Problem requirements –
From the first line to the last, output the records exactly and drop any images.

Given data –
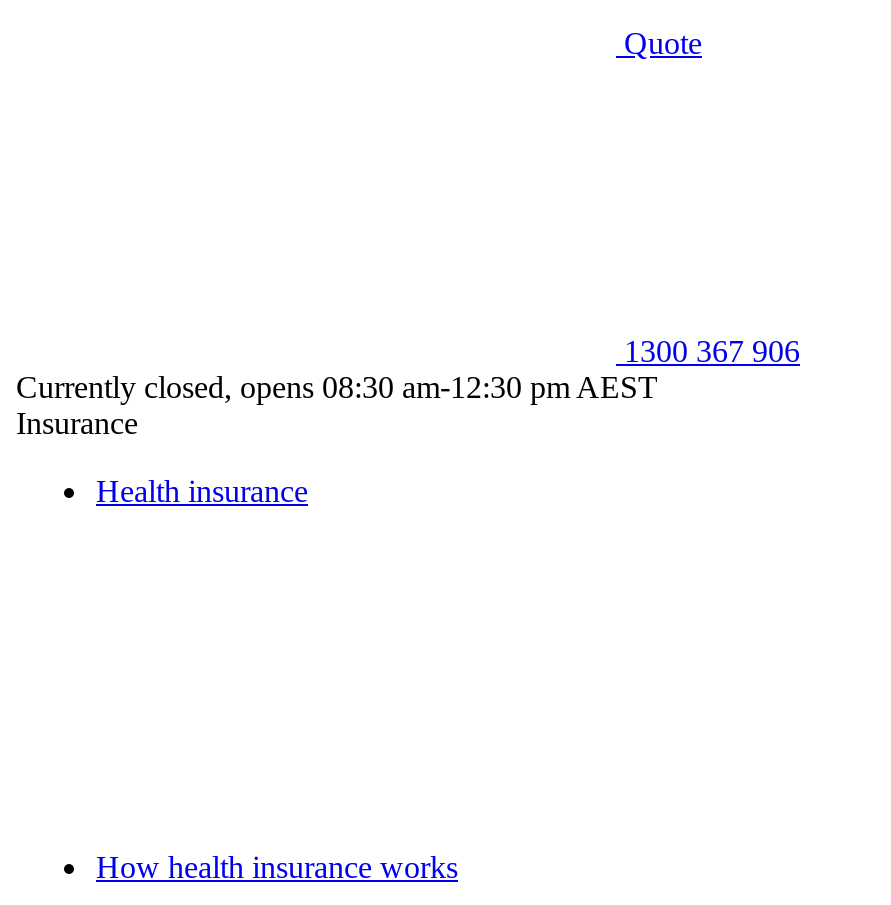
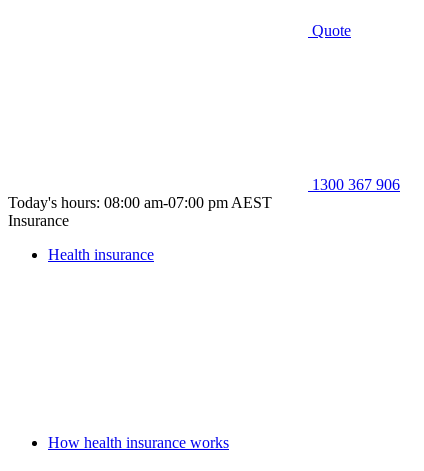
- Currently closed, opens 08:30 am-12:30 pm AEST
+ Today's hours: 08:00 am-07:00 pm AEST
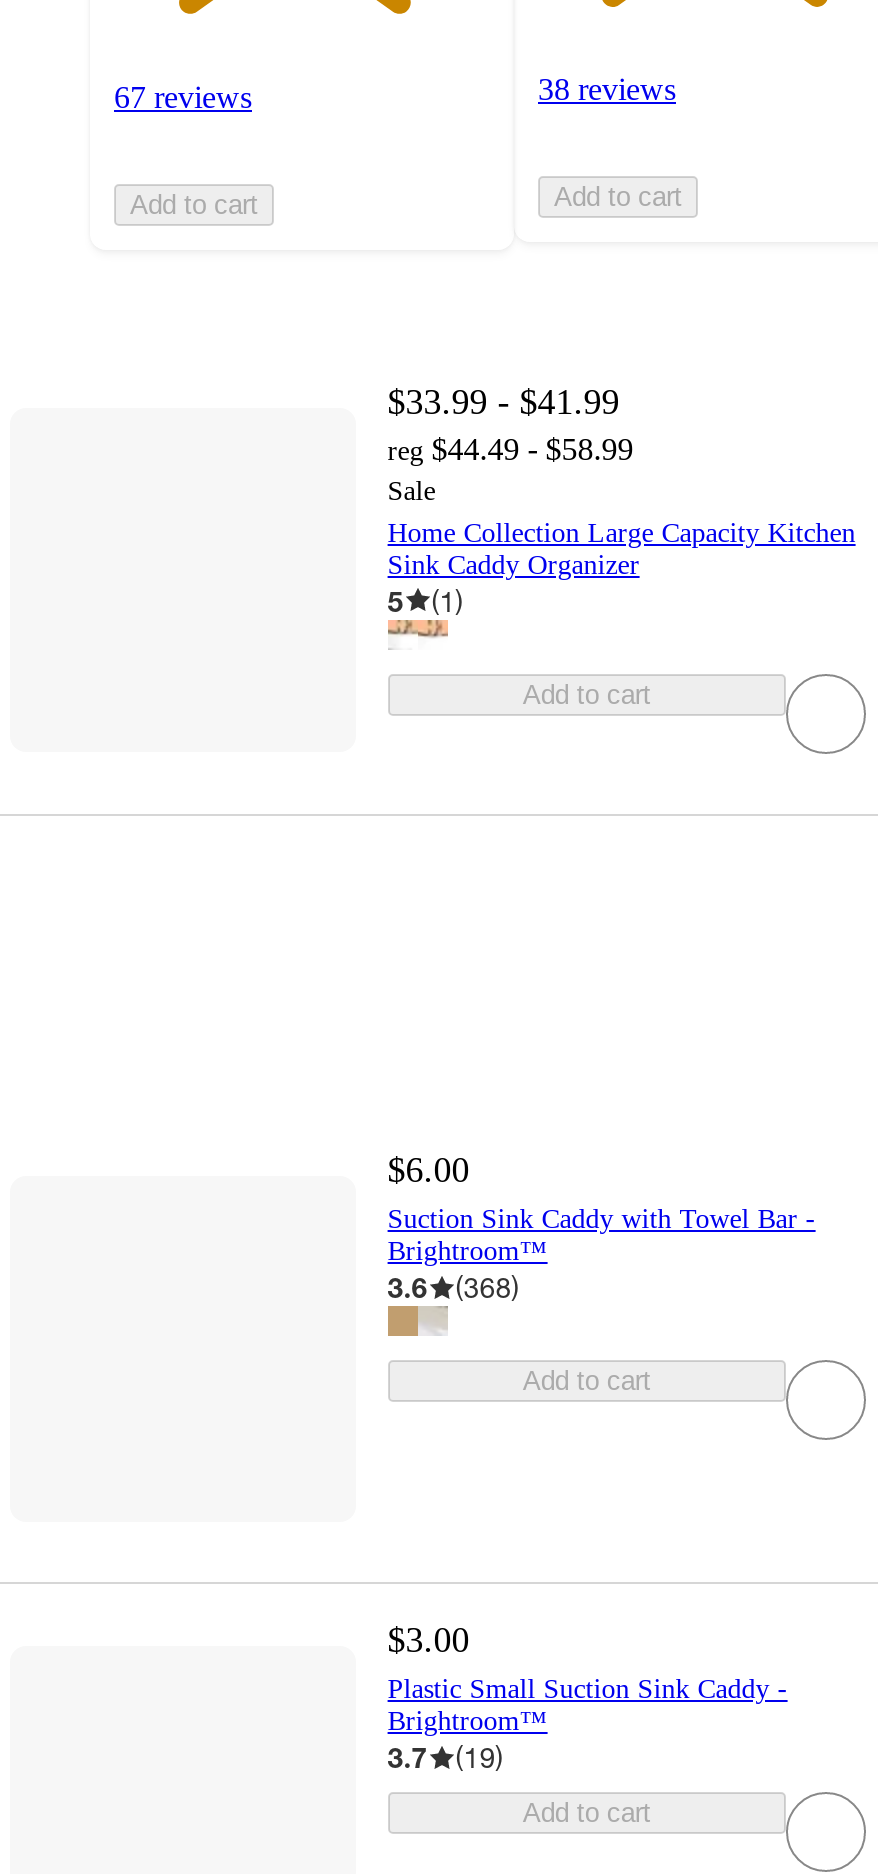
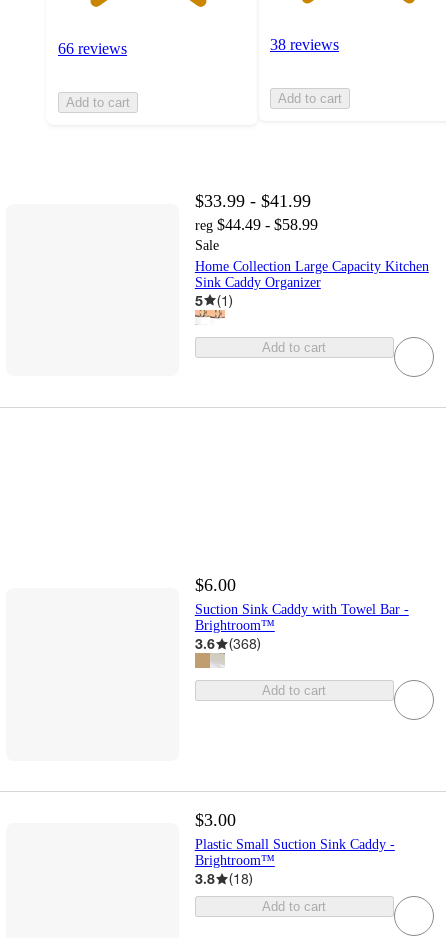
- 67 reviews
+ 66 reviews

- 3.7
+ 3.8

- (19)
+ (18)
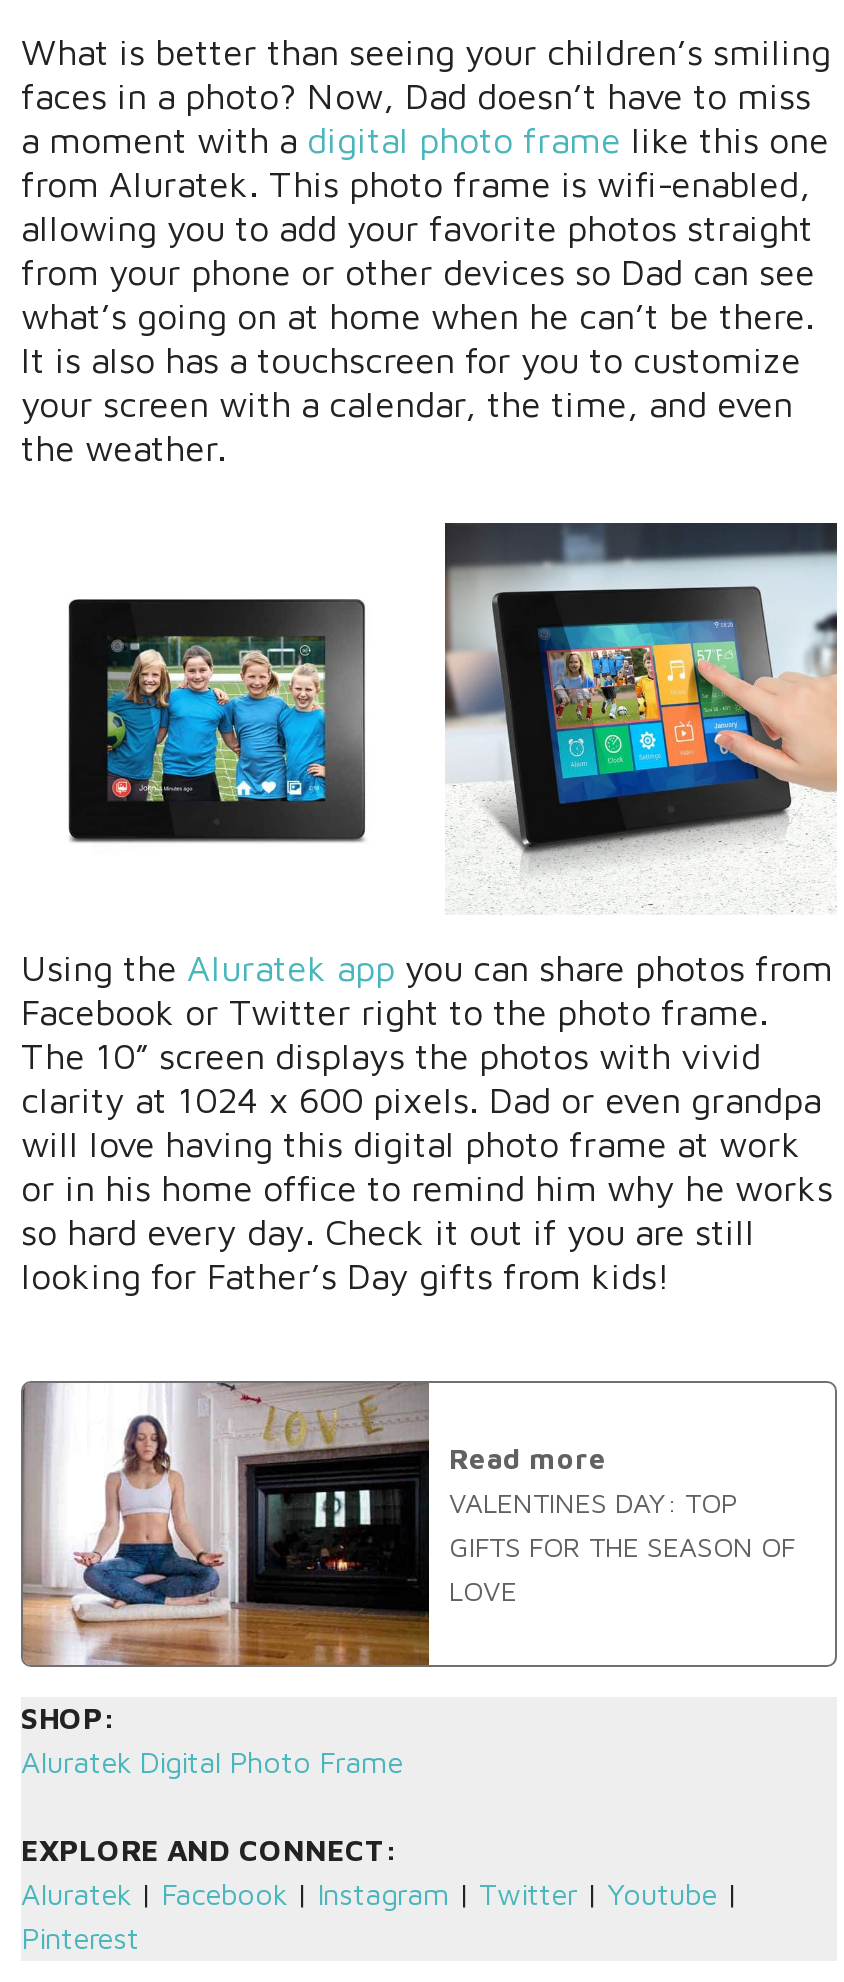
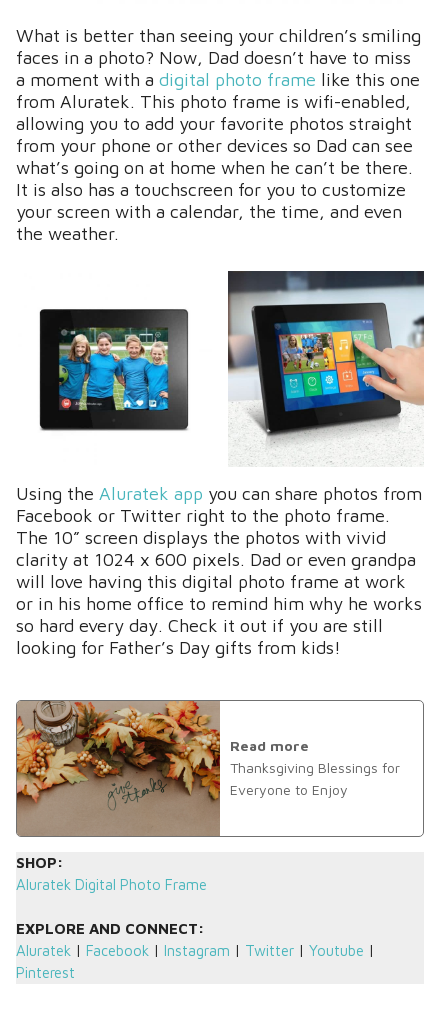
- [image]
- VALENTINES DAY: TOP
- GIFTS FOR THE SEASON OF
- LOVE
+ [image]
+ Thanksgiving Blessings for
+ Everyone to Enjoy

Answer space –
- Currently closed, opens 08:30 am-12:30 pm AEST
+ Today's hours: 08:00 am-07:00 pm AEST
- 67 reviews
+ 66 reviews

- 3.7
+ 3.8

- (19)
+ (18)
- [image]
- VALENTINES DAY: TOP
- GIFTS FOR THE SEASON OF
- LOVE
+ [image]
+ Thanksgiving Blessings for
+ Everyone to Enjoy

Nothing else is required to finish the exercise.